Starting at the line with "top: 114px ->", copy each line through the last one below exactly as written, without any pictures.

### Source information ###

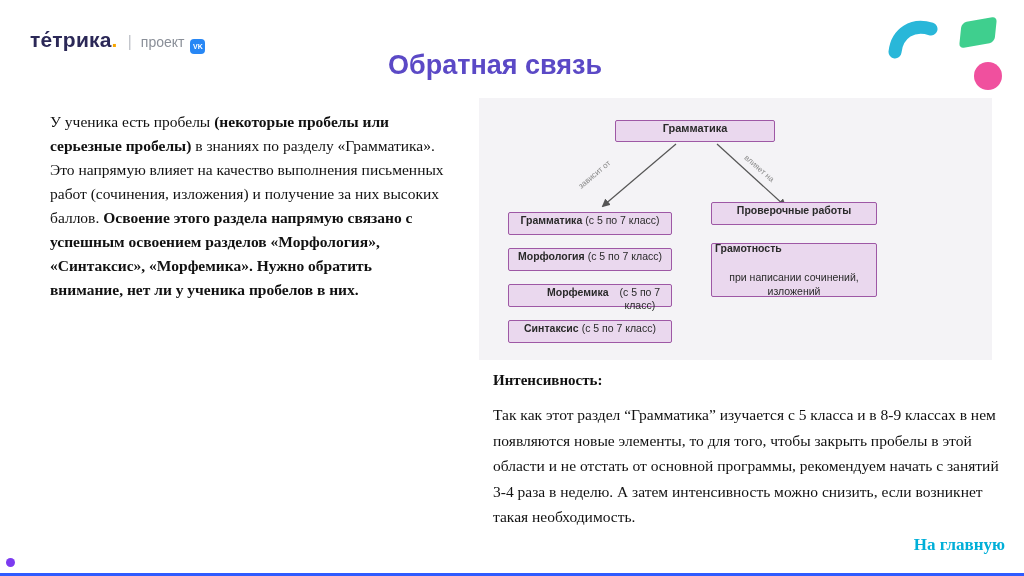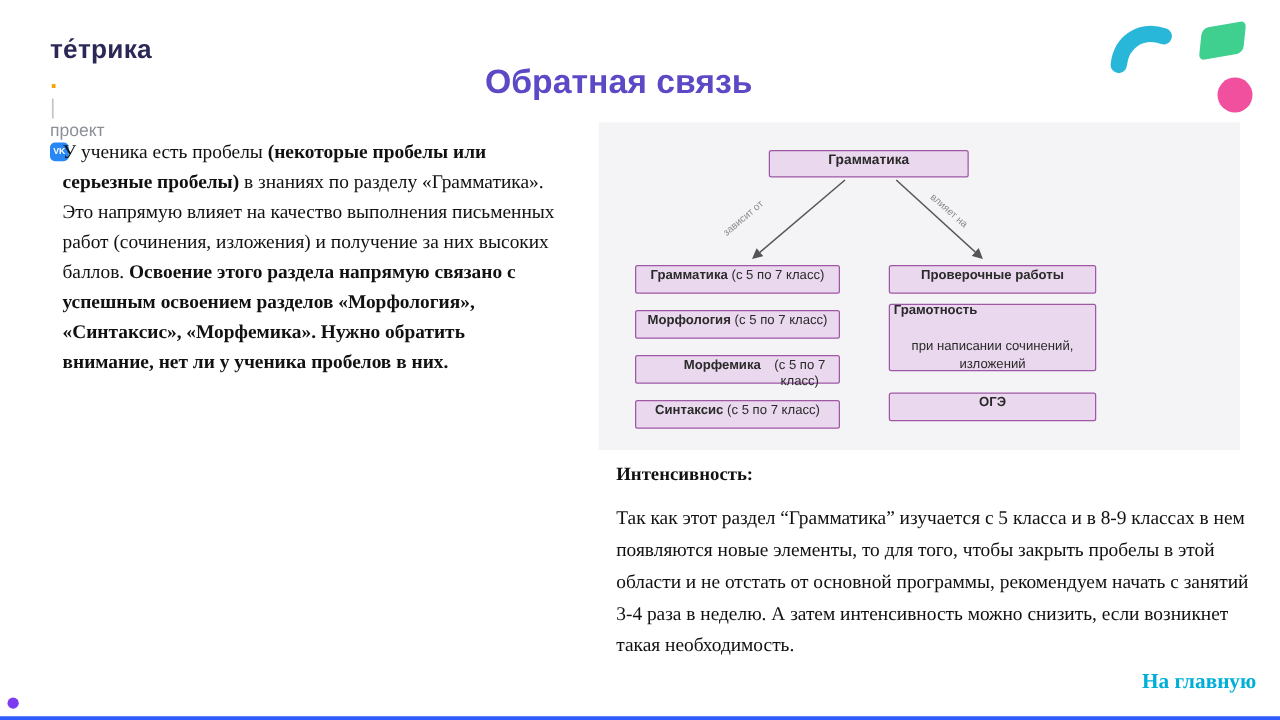"те́трика" .logo { flex-direction: column -> none }
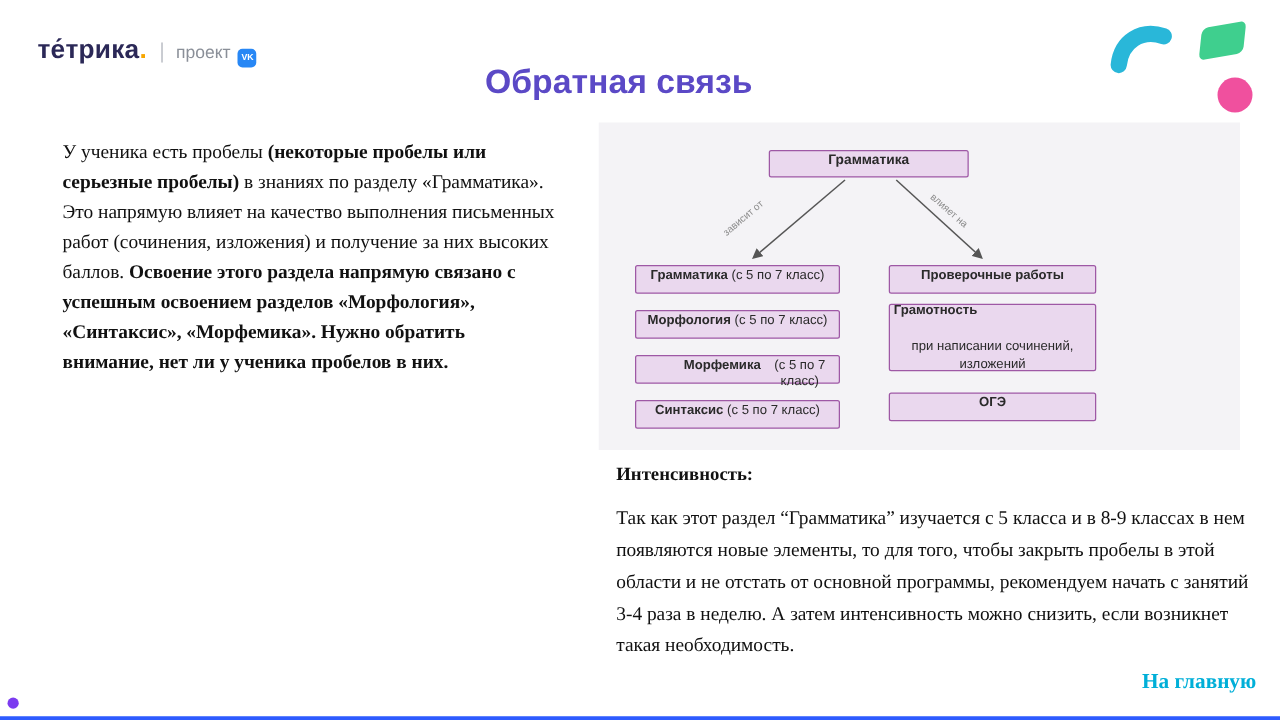"Проверочные работы" .rn1 { top: 114px -> 104px }
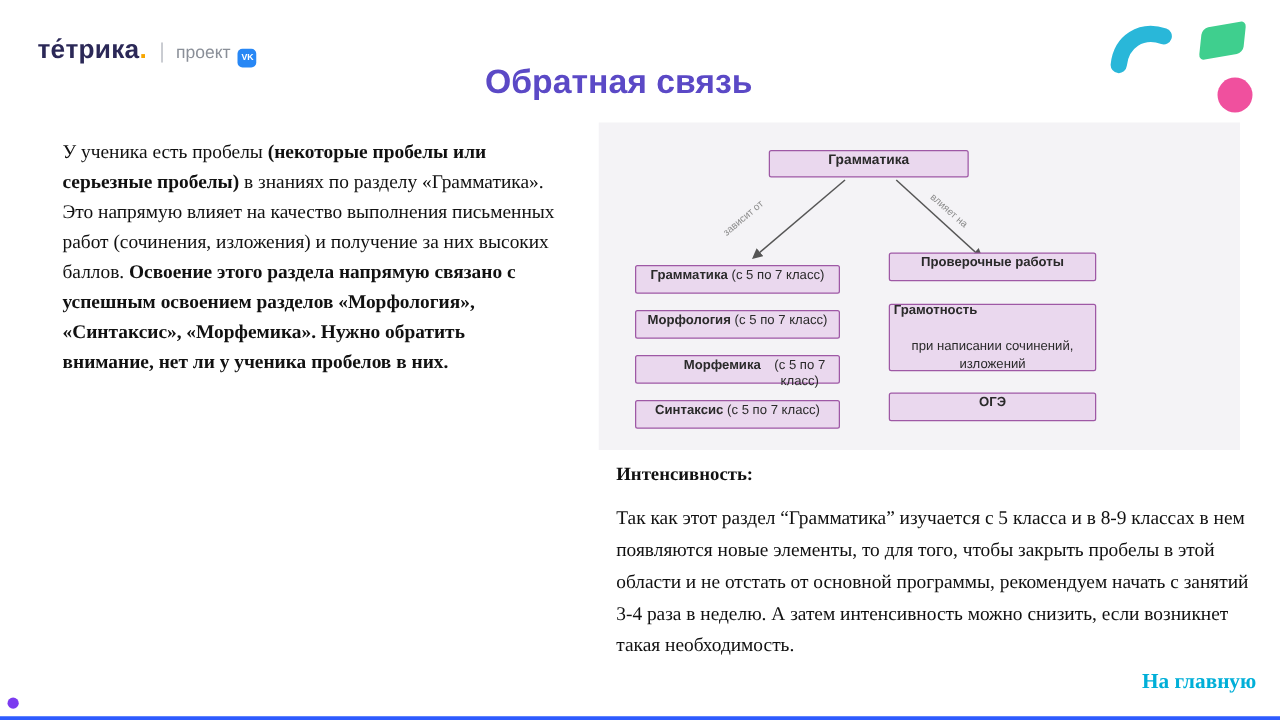"ОГЭ" div.node { html: <div> <b>ОГЭ</b> </div> -> none }
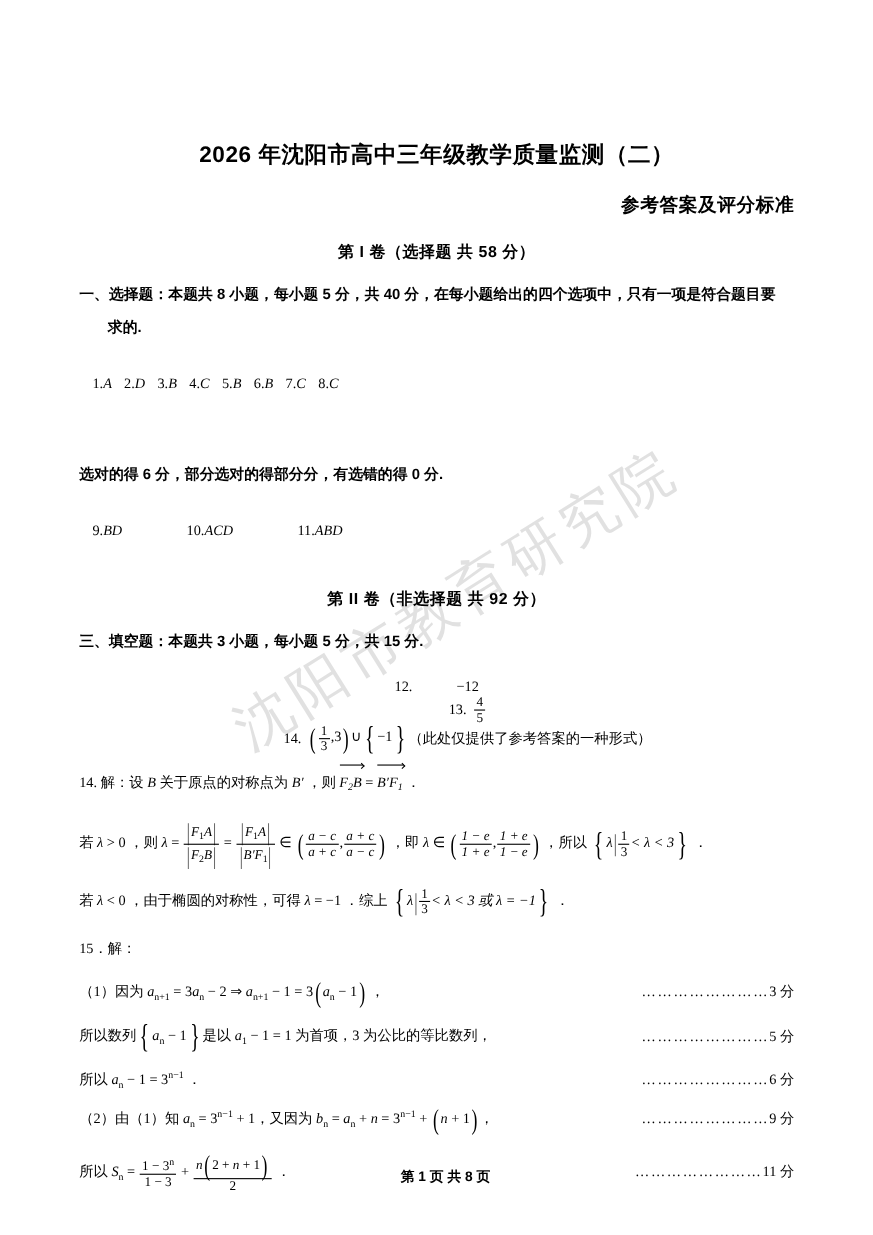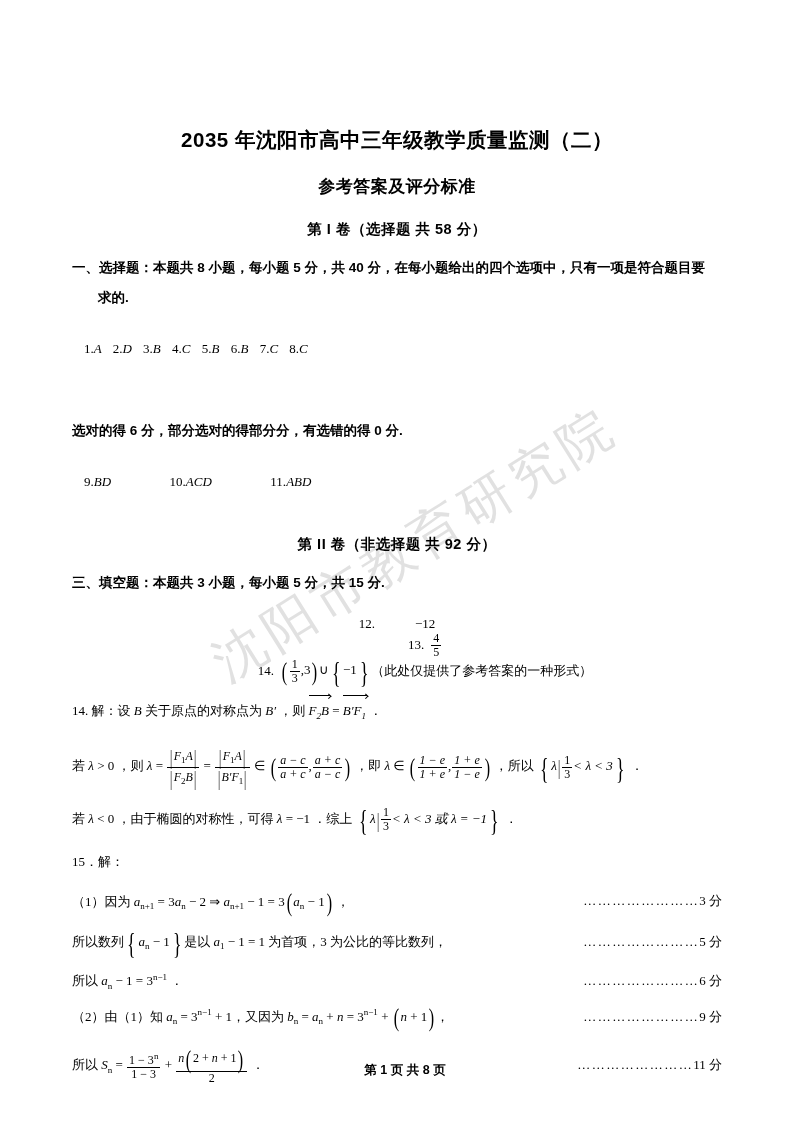"2035 年沈阳市高中三年级教学质量监测（二）" h1.doc-title { text: 2035 -> 2026 }
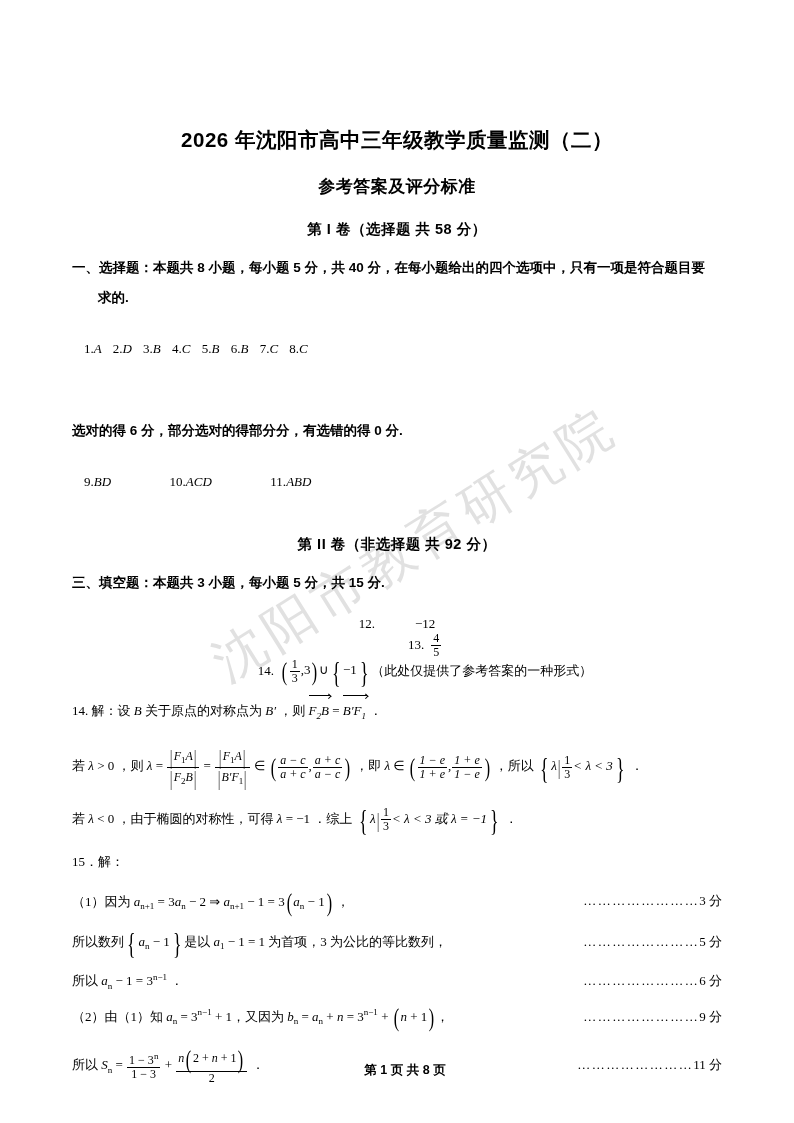"参考答案及评分标准" h2.doc-subtitle { text-align: center -> right }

###

== Written solution ==
"Проверочные работы" .rn1 { top: 114px -> 104px }
"ОГЭ" div.node { html: <div> <b>ОГЭ</b> </div> -> none }
"2035 年沈阳市高中三年级教学质量监测（二）" h1.doc-title { text: 2035 -> 2026 }
"参考答案及评分标准" h2.doc-subtitle { text-align: center -> right }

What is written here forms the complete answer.